→ WHAT TO PRODUCE:
Pick up at the line with "order date: 2024-07-04 -> 2024-06-27". Write it out exactly, along with each later line through the end of the data, and nothing more.

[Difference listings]
▬▬▬▬▬▬

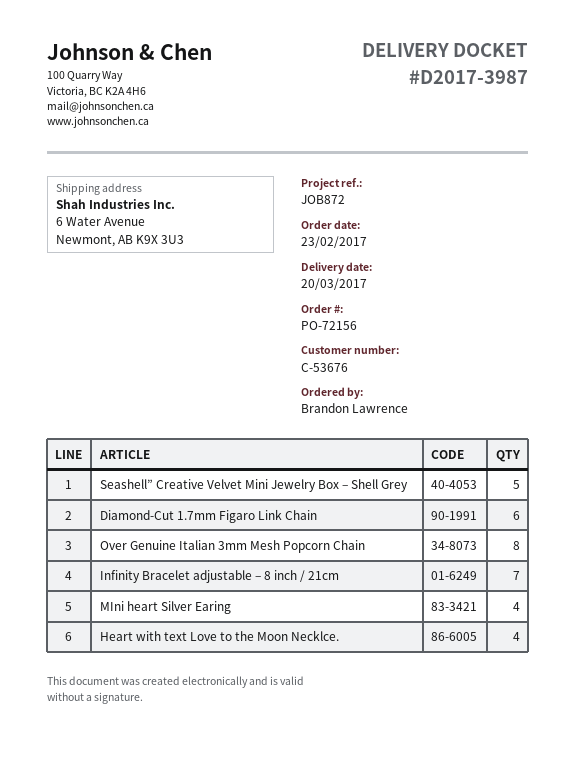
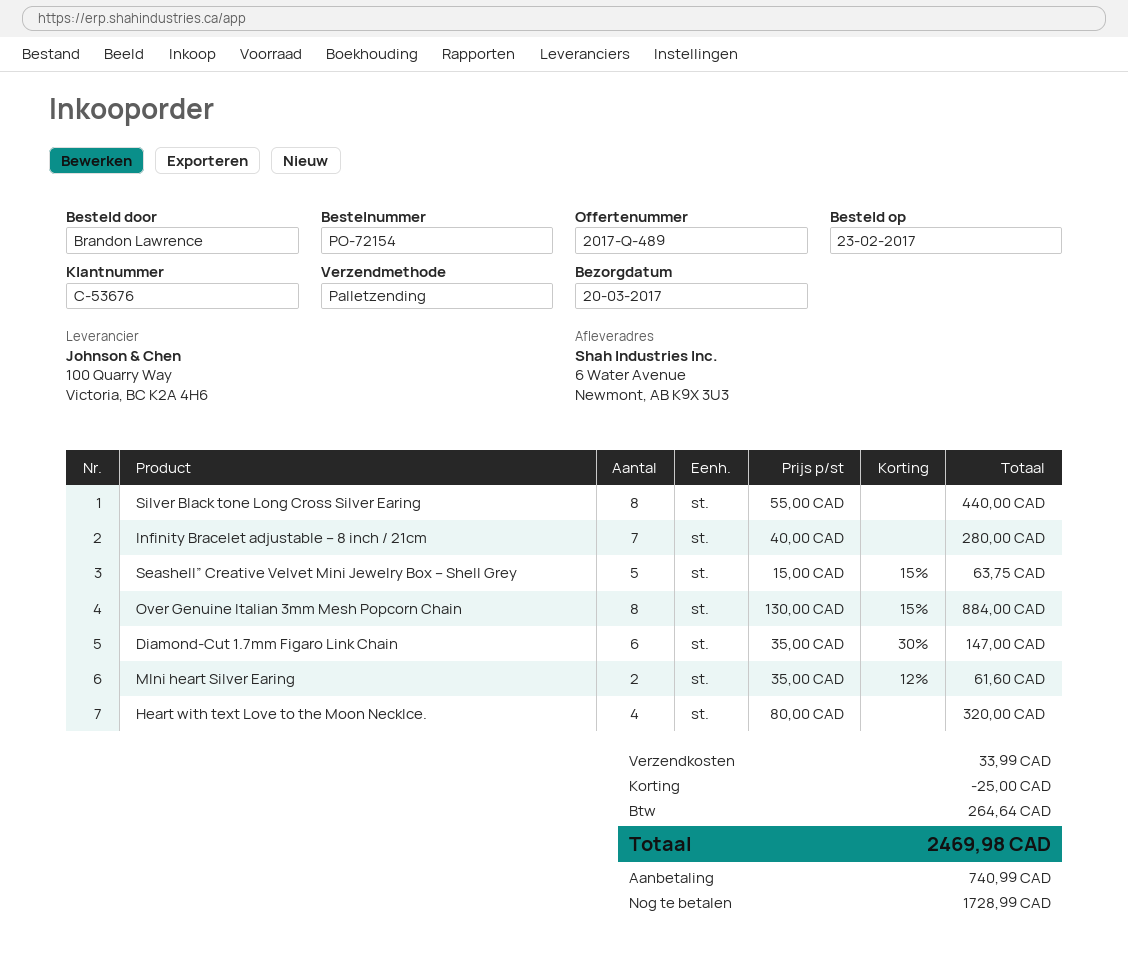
order number: PO-72156 -> PO-72154
MIni heart Silver Earing: 4 -> 2
Silver Black tone Long Cross Silver Earing: none -> 8

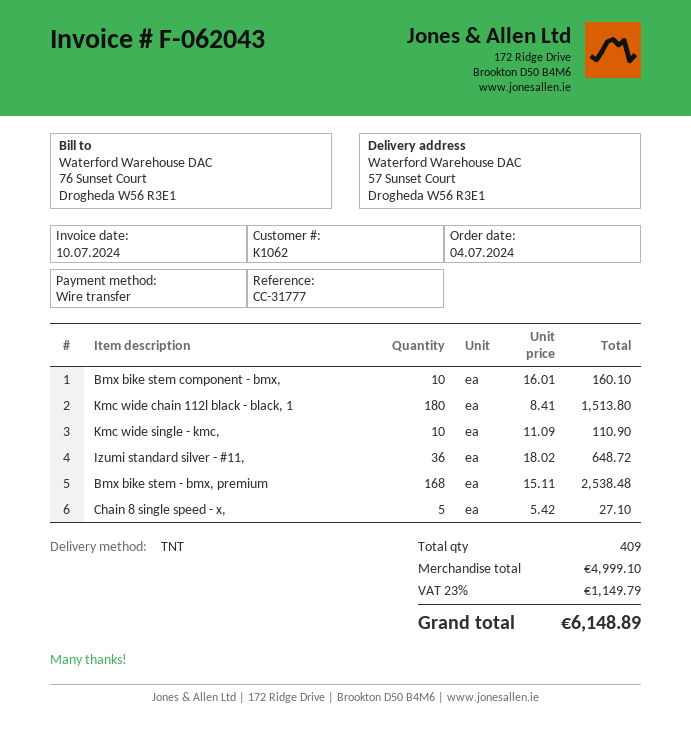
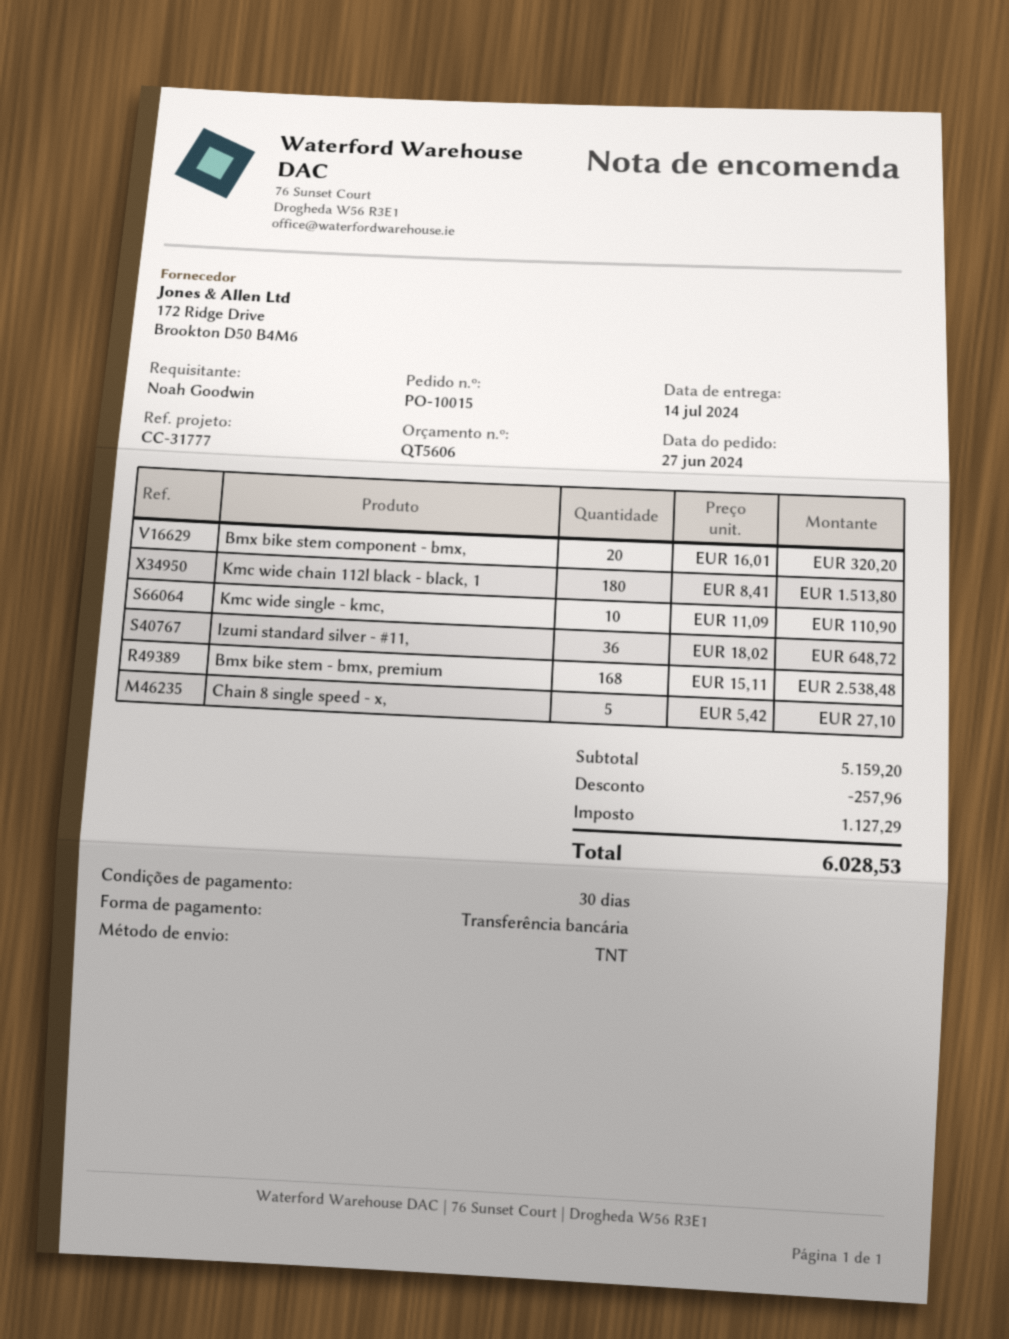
order date: 2024-07-04 -> 2024-06-27
Bmx bike stem component - bmx,: 10 x 16.01 = 160.10 -> 20 x 16.01 = 320.20
subtotal: 4999.10 -> 5159.20
discount: none -> 257.96
tax: 1149.79 -> 1127.29
total: 6148.89 -> 6028.53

▬▬▬▬▬▬

→ ANSWER TO THIS EXERCISE:
order date: 2024-07-04 -> 2024-06-27
Bmx bike stem component - bmx,: 10 x 16.01 = 160.10 -> 20 x 16.01 = 320.20
subtotal: 4999.10 -> 5159.20
discount: none -> 257.96
tax: 1149.79 -> 1127.29
total: 6148.89 -> 6028.53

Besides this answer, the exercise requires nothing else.